24A related problem of computerized flight was pilot-induced oscillations (PIO). This well-known basic phenomenon occurs when the pilot engages in a series of contradictory corrections in an attempt to control a plane that is not responding as expected. Instead of controlling the airplane the pilot contributes to an ever-increasing and extremely dangerous oscillation and destabilization of the airplane.

Because the pilot’s actions depend in part on the motions of the airplane in response to pilot commands, the aircraft and pilot dynamics form a closed-loop feedback control system. The pilot is said to be “operating closed-loop” or to be “in the loop”. The oscillations can therefore be identified as closed-loop instabilities of a feedback control system.33

25This is extremely dangerous during landing.
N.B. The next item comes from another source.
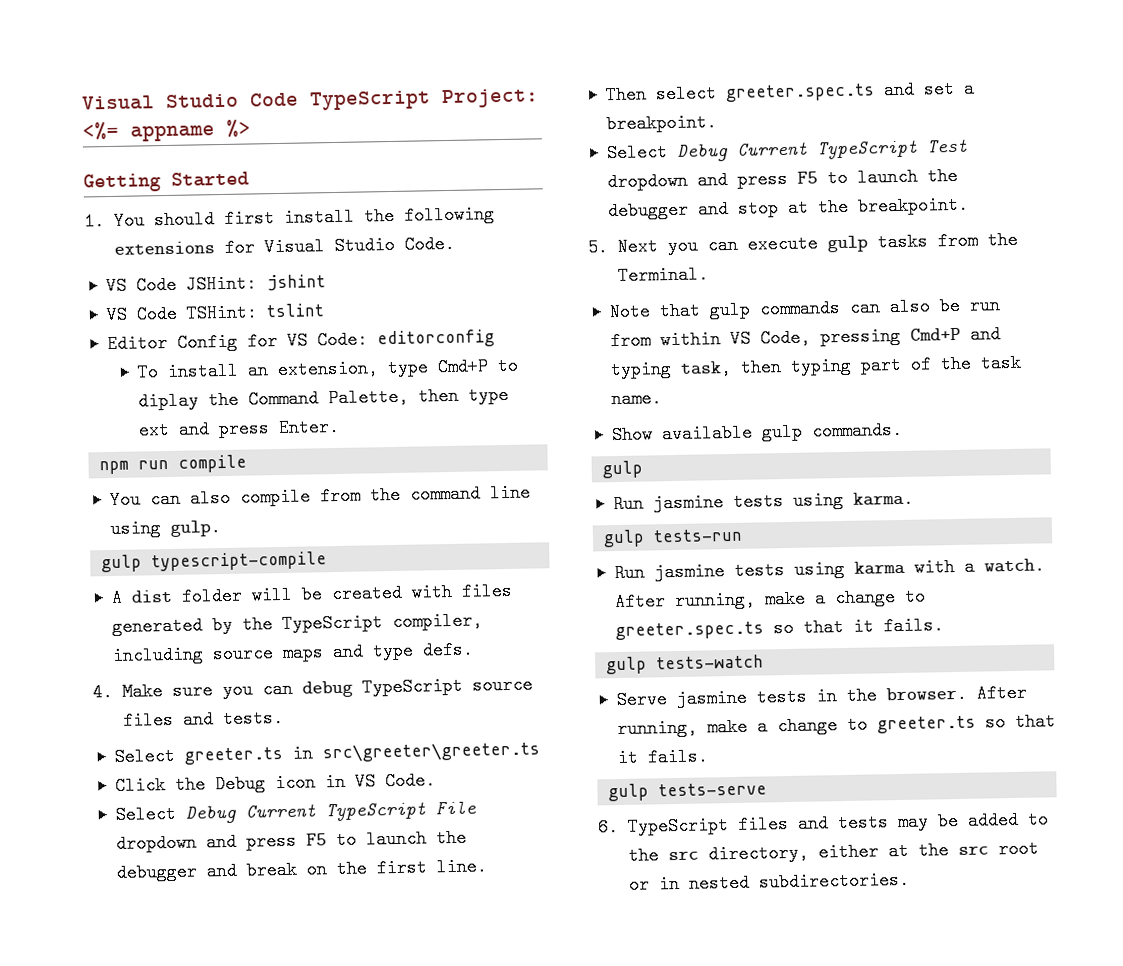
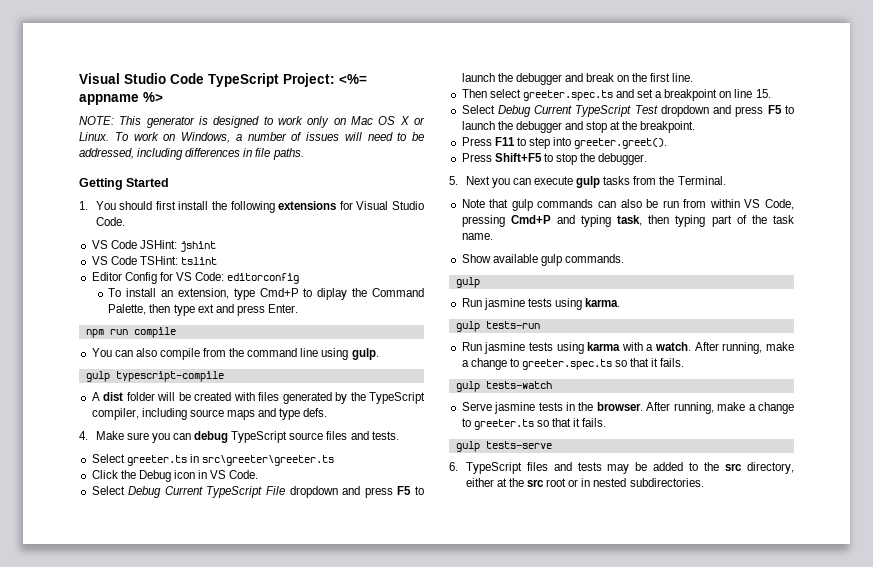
(251, 128) none -> [79,116,425,128] [79,132,424,143] [79,148,304,160] // NOTE: This generator is designed to work only on Mac OS X or Linux. To work on Windows, a number of issues will need to be addressed, including differences in file paths.
[605,113,717,134] breakpoint. -> [664,89,771,101] breakpoint on line 15.
(969, 205) none -> [461,137,668,149] [461,153,648,165] // Press F11 to step into greeter.greet(). // Press Shift+F5 to stop the debugger.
Pilot-induced oscillations can have many causes, and despite the name “pilot-induced”, it is not always the pilot and his or her overreactions that is responsible for the destabilization of the flight situation. Thus, a highly automated flight system can contribute to a loss of control and create problems resulting from difficulties in human-machine relations.34 In April 1995, for example there was an incident during an attempted landing at Washington National Airport with an Airbus A320.

Airbus reported, “However, some airline pilots are more prone to overreacting than others, especially in turbulent conditions close to the ground. And in that case, the quicker aircraft response together with the pilot’s overreaction can lead to PIO [pilot induced oscillations].” Aerodynamics for Naval Aviators states that: “The pilot-induced oscillation is most likely under certain circumstances. Most obvious is the case of the pilot unfamiliar with the ‘feel’ of the airplane and likely to overcontrol or have excessive response lag.”35

26The report to US National Transport Safety Board revealed the need for a programmed configuration for adverse atmospheric conditions to allow a more “crisp” response of the airplane during bad weather conditions. As a consequence of this incident, Airbus had to develop a software modification of its ELAC Elevator Aileron Computer so that the response is less sensitive.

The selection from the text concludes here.